The discipline of history stands at a peculiar crossroads. Large language models now generate plausible-sounding narratives about the past with alarming fluency. Yet, they do so without genuine comprehension of causation, context, or the intricate web of evidence that undergirds historical interpretation. Meanwhile, historians possess centuries of methodological rigor for evaluating sources, tracing provenance, and constructing arguments from fragmentary evidence—precisely the kind of structured reasoning that semantic technologies were designed to formalize and make explicit.

This session explores how knowledge graphs, ontologies, and linked data can serve as critical infrastructure for historically-grounded AI systems.
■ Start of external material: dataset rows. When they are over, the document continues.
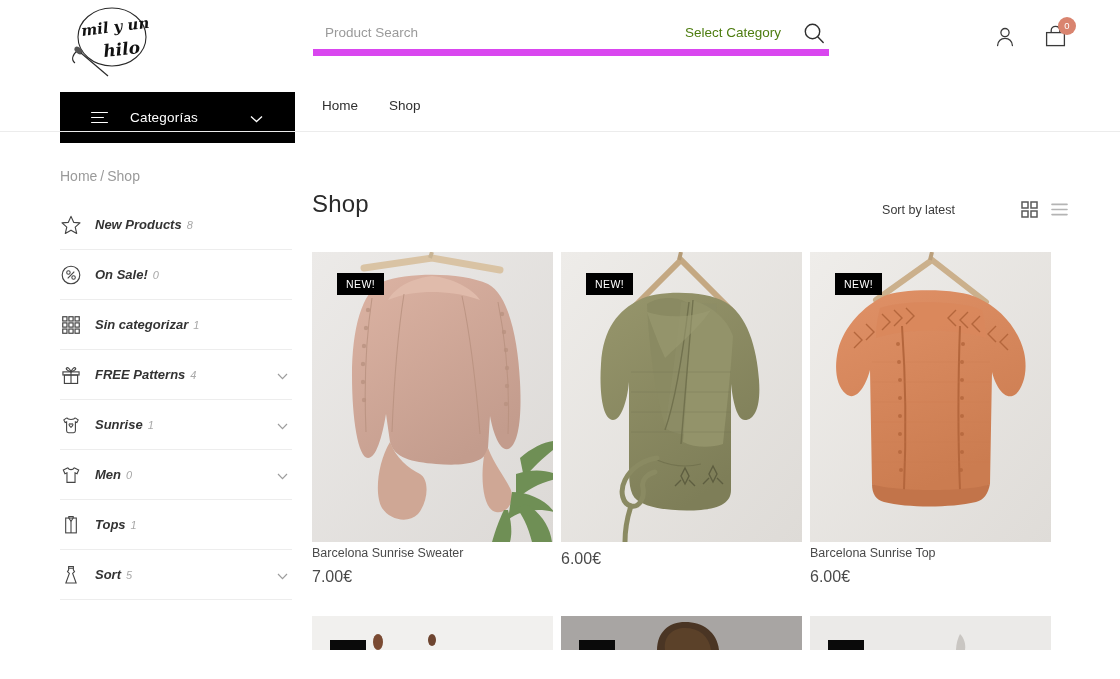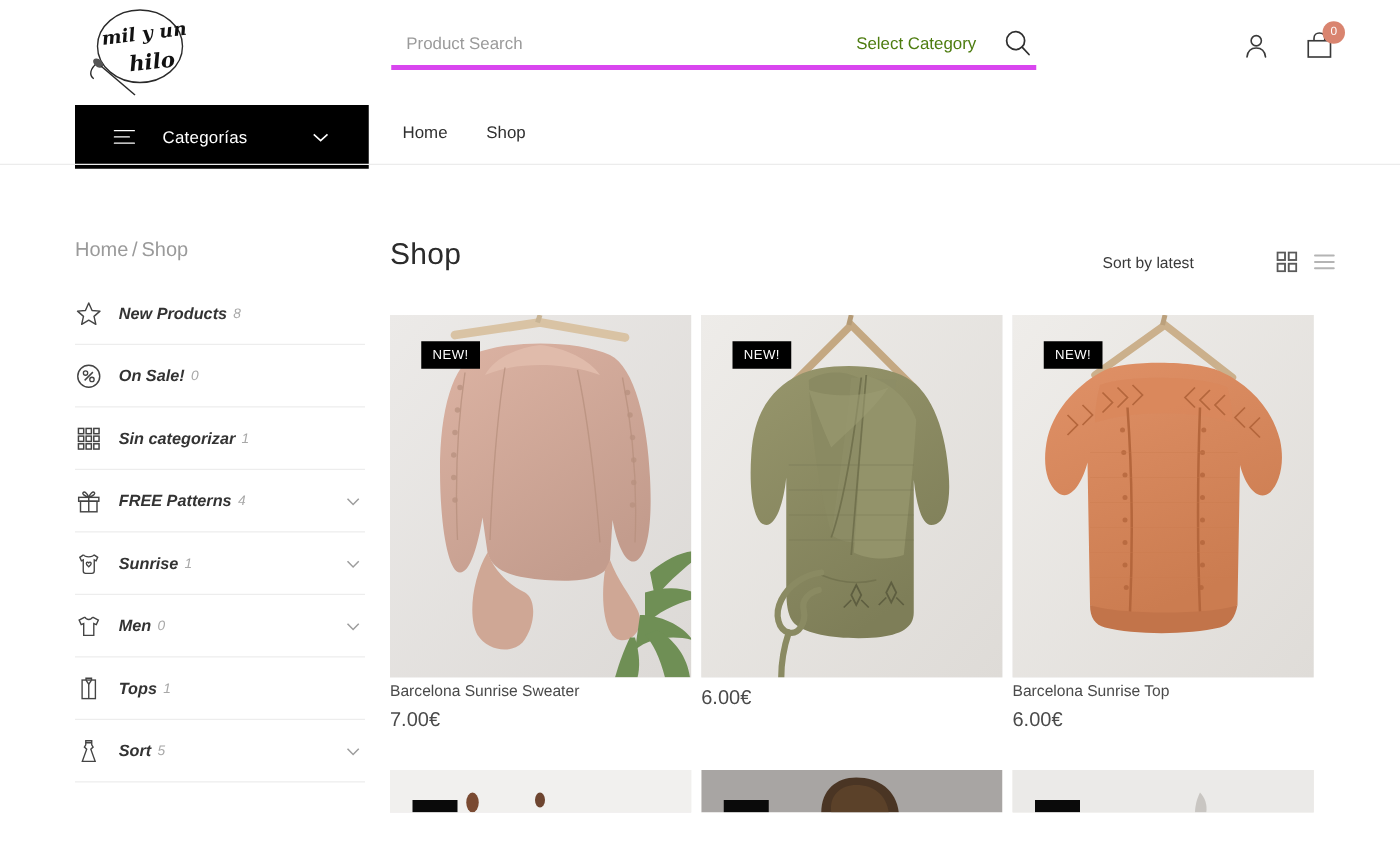"Product Search" .search-bar { border-bottom: 4px solid #d946ef -> 7px solid #d946ef }
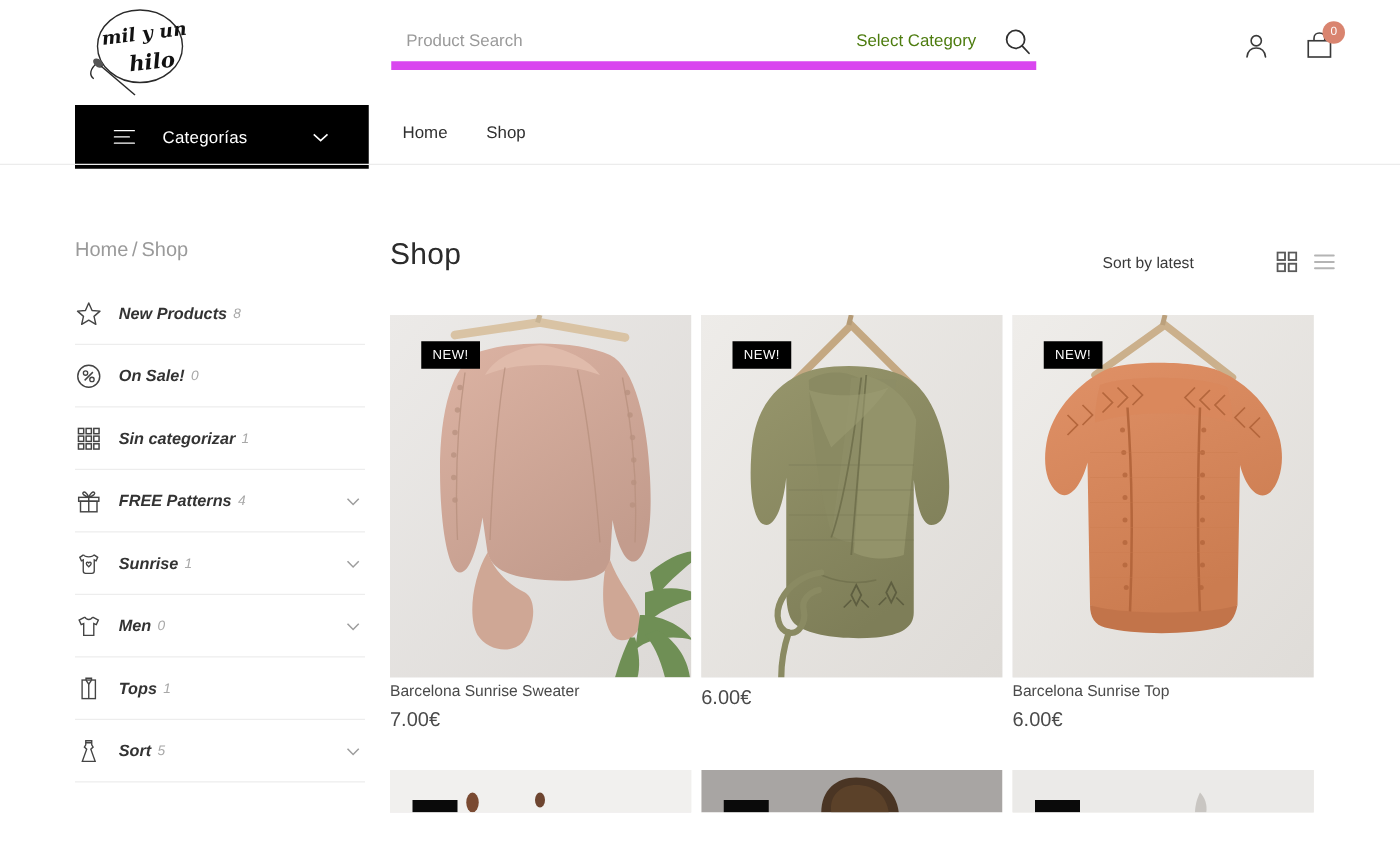"Categorías" .cat-btn { top: 4px -> 12px }
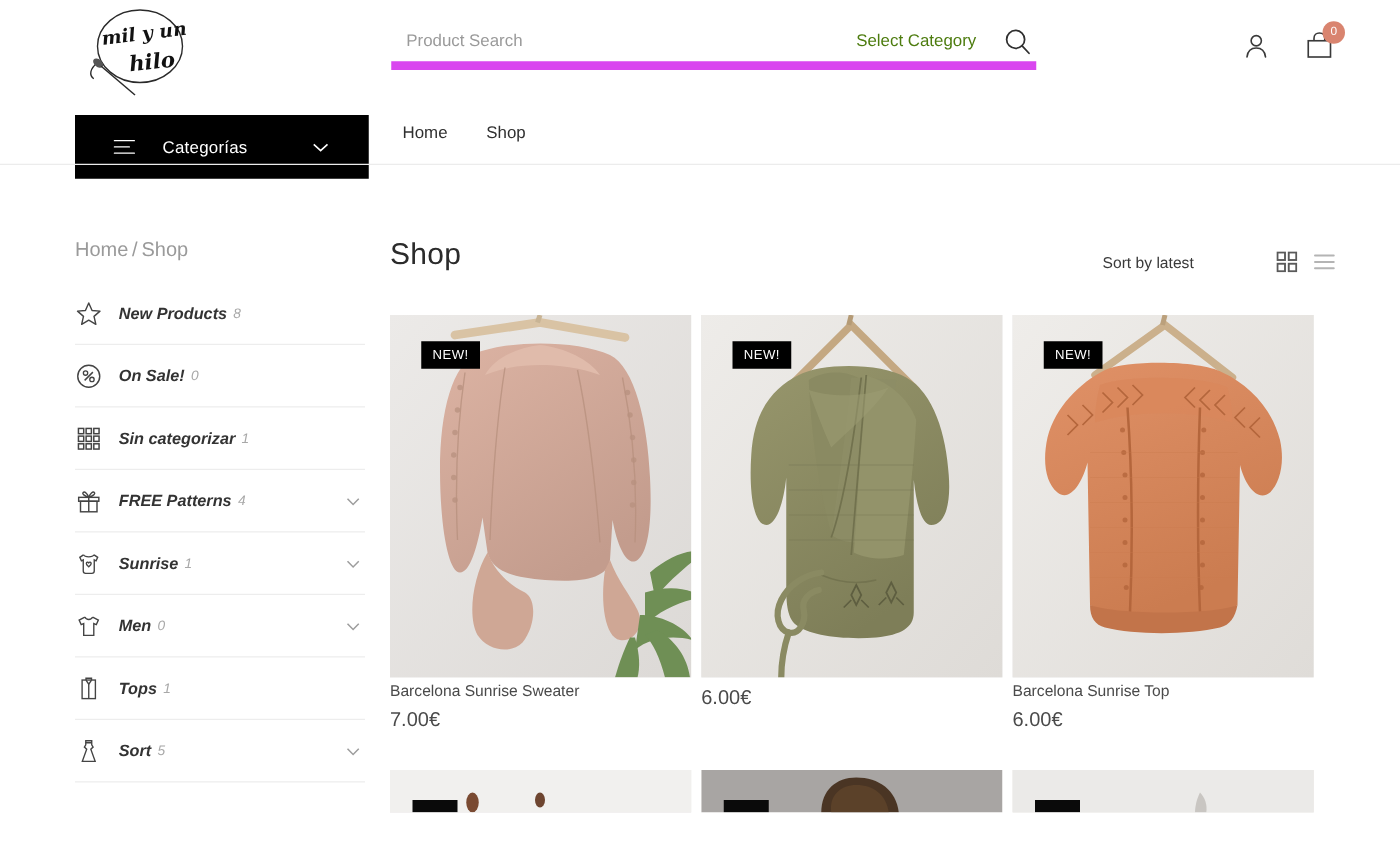"Home / Shop" .breadcrumb { font-size: 16px -> 14px; padding: 60px 0 16px 0 -> 36px 0 16px 0 }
We examine practical challenges historians face when working with AI tools: how do we represent historical uncertainty and contested interpretations in formal semantic structures? Can we build open, reusable ontologies that capture the temporal complexity of historical entities—nations that cease to exist, individuals who change names, places that shift boundaries? What does explainable AI mean when the “ground truth” itself remains subject to scholarly debate?

Through a combination of short presentations and structured discussion, we will address the technical and epistemological dimensions of this challenge. Participants will examine case studies ranging from a digital project Mark Twain’s daily life to linked data approaches for tracking the Atlantic slave trade. They will explore how semantic technologies can make AI systems more transparent, verifiable, and aligned with the evidentiary standards that historical scholarship demands. The goal is not merely to apply existing technologies to historical problems, but to consider how history’s methodological sophistication might inform the next generation of explainable, trustworthy AI systems across domains.